Workshops

Constructive approaches to co-creative communication

Organized by Reiji Suzuki & Takashi Hashimoto

### Workshop with a call for papers ###

The study of language evolution has focused both on the biological evolution of linguistic abilities of humans and the cultural evolution of language, which could have coevolved with each other. Such interactions between different levels of evolutionary systems are also occurring in modern societies, that is, the coevolution of communication platforms and communicative interactions on those platforms.


In particular, online communication platforms recently have become popular due to the COVID-19 pandemic. While such techniques have reduced spatial constraints in our communication, we need to interact with people, avatars, and agents in different situations on various online platforms (e.g., Zoom, SpatialChat, Spatial, clubhouse, VRChat), which are different from face-to-face communication. Meanwhile, this allows us to adapt to or coevolve with such recently emerging communication systems.

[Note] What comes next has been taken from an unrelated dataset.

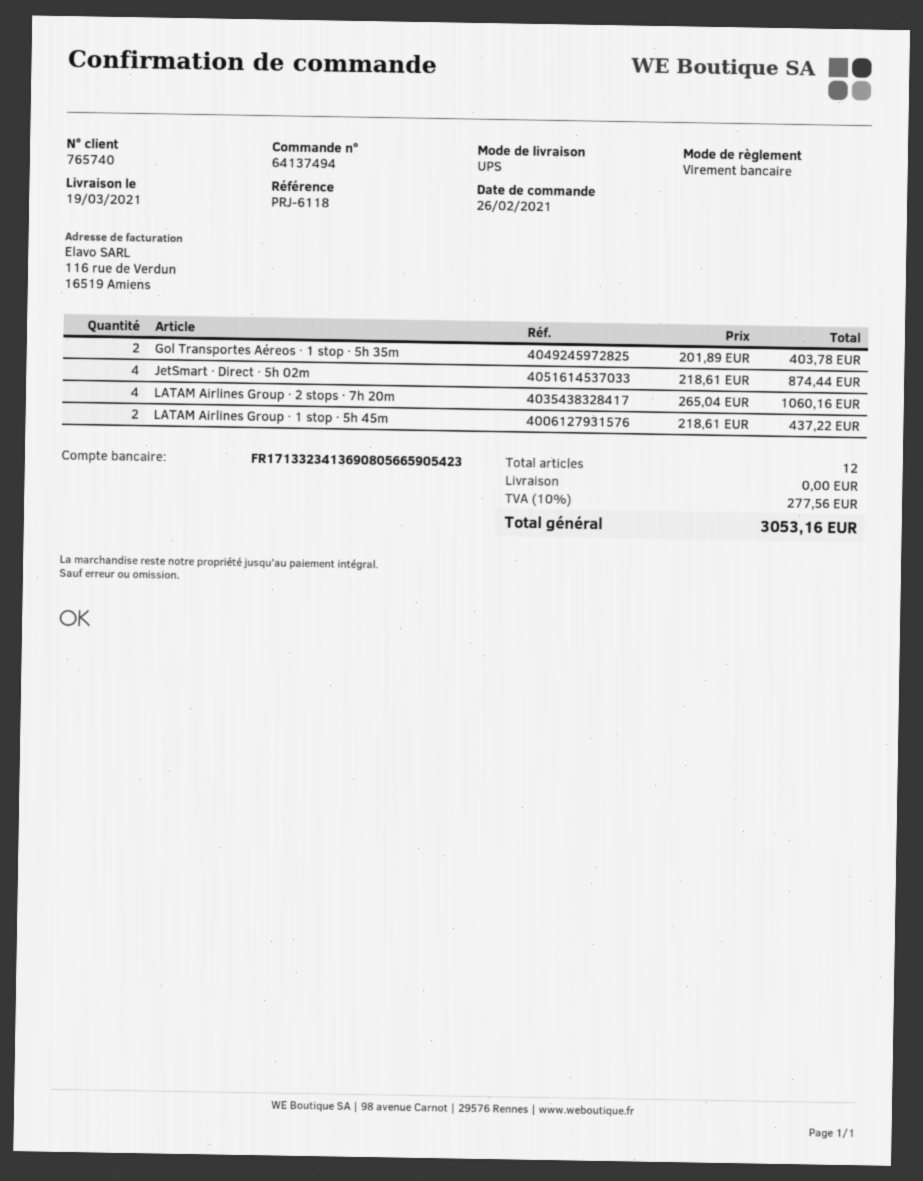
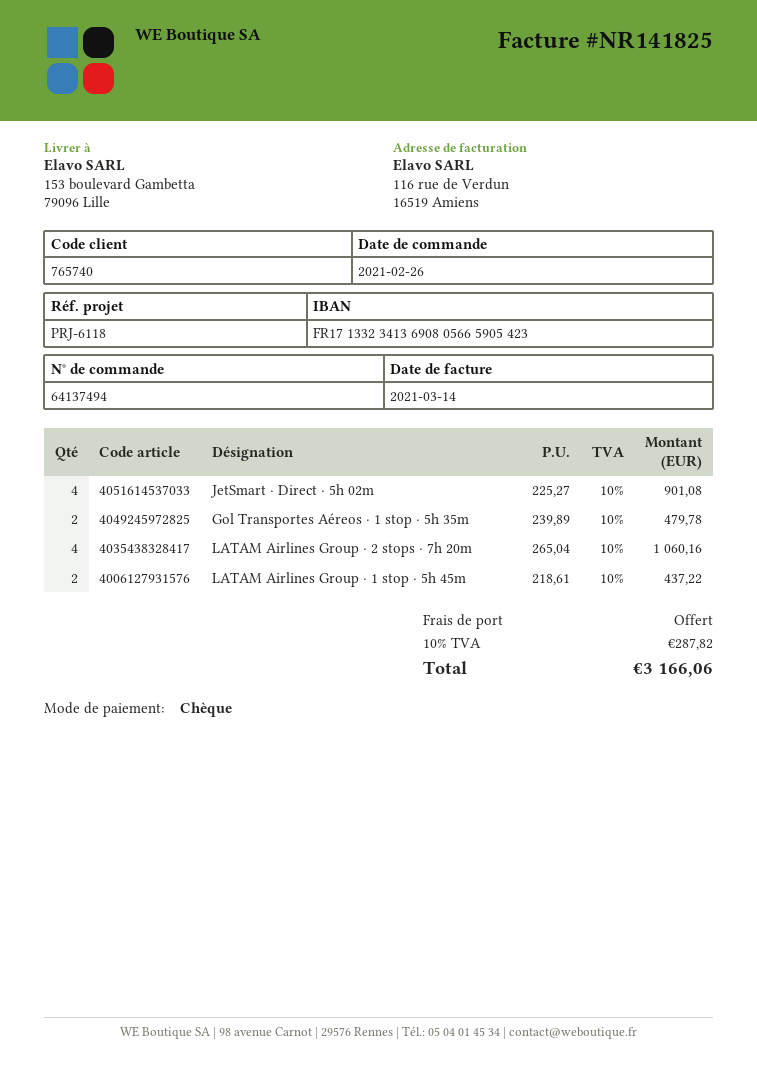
payment method: bank transfer -> cheque
Gol Transportes Aéreos · 1 stop · 5h 35m: 2 x 201.89 = 403.78 -> 2 x 239.89 = 479.78
JetSmart · Direct · 5h 02m: 4 x 218.61 = 874.44 -> 4 x 225.27 = 901.08
tax: 10% = 277.56 -> 10% = 287.82
total: 3053.16 -> 3166.06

How can we take advantage of this opportunity to facilitate co-creative communication for novel value creation? We believe that a constructive approach to the origin and evolution of language can contribute to designing novel forms of interactions for co-creative communication. The constructive approach has developed various ways to create artificial and communicative contexts (e.g., game-theoretical experiments, human-robot interactions, cultural transmission experiments, experimental semiotic approaches, artificial agents, cognitive architectures, network modelings, artificial life) to consider possible scenarios of language and cultural evolution. At the same time, such artificially created situations are getting to reflect real social interactions, according to the recent technological development of communications, including human-robot systems, SNS, AR, VR, and the metaverse. In other words, we are at the origin of the evolution of novel communication in the ongoing and post-COVID-19 pandemic.


This workshop will mainly, but not exclusively, discuss how constructive approaches, related to language and cultural evolution, can contribute to co-creative communication, including related interdisciplinary studies such as empirical methods (psychological experiments, observations, and surveys), and philosophical considerations, including aesthetics and ethics.